One of the men bent to pick up his gun. James drew and fired. The bullet kicked the man’s gun five or six feet across the dirt. “We’ll be keeping the guns.”
Before they could drive away, James gave them another warning. “Tonight, when I get back home, if the logs aren’t stacked neatly in a pile, we’ll be heading to town with a rope.”
The man who had been doing the talking said, “Everything will be just like you want it, Mister Jaudon.”
James and his three men watched the wagons drive away for a while, and then he kicked his horse and hollered, “Let’s go get the other bastards.”
Fifteen minutes of hard riding and they turned onto the back side of the hill where they spotted the camp. A shot rang out and caught one of James’ ranch hands in the chest, killing him before he hit the ground. James screamed, “Kill every last one of these son-of-a-bitches.”

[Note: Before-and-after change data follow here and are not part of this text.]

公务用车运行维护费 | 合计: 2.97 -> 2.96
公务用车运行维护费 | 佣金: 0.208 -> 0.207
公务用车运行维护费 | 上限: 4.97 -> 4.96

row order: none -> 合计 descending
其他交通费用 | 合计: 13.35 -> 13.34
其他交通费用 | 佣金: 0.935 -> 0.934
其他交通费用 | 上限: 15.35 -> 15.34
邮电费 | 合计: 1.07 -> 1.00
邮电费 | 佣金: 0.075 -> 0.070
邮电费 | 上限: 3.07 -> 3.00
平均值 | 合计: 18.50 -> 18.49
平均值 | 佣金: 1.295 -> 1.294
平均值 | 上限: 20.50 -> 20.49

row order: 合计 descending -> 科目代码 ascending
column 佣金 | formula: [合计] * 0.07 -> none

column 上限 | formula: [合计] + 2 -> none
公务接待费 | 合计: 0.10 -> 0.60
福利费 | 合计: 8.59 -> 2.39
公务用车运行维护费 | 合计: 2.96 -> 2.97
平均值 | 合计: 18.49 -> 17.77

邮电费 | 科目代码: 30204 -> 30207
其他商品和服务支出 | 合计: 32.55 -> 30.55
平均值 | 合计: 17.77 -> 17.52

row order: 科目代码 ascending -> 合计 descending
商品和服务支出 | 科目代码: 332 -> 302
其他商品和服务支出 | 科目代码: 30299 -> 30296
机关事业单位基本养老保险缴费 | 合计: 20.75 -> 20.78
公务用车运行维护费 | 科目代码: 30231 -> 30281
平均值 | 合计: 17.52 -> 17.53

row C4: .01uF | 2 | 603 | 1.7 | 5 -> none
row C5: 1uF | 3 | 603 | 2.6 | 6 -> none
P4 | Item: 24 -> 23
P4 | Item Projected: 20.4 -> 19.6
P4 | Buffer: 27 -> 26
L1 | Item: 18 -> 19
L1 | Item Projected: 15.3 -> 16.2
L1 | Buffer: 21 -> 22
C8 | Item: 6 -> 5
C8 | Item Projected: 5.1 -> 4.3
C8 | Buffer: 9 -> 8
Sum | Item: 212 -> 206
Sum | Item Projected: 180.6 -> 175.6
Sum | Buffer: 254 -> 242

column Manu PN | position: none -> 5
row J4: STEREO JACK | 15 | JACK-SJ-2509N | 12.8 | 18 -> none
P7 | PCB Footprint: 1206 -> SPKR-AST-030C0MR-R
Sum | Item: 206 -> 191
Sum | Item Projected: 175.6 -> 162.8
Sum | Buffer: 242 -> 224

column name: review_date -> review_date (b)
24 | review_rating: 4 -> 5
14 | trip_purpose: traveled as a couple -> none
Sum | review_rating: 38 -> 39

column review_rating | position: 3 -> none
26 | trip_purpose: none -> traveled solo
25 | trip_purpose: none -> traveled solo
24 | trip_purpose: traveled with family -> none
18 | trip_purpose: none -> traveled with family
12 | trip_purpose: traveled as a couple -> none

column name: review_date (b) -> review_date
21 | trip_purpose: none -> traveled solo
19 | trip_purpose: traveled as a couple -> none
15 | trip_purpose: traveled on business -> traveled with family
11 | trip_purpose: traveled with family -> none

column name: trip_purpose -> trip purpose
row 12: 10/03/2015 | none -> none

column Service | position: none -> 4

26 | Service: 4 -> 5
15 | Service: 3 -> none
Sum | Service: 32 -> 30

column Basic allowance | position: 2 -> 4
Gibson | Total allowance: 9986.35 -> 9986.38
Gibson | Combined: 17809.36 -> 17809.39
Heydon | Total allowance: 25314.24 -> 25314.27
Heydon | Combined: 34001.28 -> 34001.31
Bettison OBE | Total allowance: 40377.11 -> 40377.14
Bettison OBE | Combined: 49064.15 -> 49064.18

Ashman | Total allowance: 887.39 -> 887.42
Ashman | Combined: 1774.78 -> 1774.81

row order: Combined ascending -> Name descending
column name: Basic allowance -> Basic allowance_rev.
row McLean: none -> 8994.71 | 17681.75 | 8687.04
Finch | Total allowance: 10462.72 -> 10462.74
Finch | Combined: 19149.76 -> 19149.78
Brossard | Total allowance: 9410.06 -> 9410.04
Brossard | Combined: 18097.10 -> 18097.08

They spurred their horses into the tents kicking them over and starting pots and pans to flying into the air along with sparks from the campfires. They fired at anything that moved. A bullet grazed James’ thigh and hit his horse. He shot the man who had fired in the head just before his wounded horse collapsed.
Carlos shoute, “Get that one making a run for it.”
James looked out across the field as a rifle barked. The figure who was visible there stopped and stood up straight before he crumpled into a heap. Besides him, three other men lay dead in the camp. “Carlos, take one of their horses and bring that body back and put it with the rest.”
James caught the horse of his dead ranch hand and walked it back to where the man lay. He looked at the young face and reflected that, if Texas kills you, it will be when you’re young. “Help me put him over his saddle,” he directed the hand who come back with him.
They rode back home with James riding one of the dead thieves’ horses. It was the beginning of the Timber War.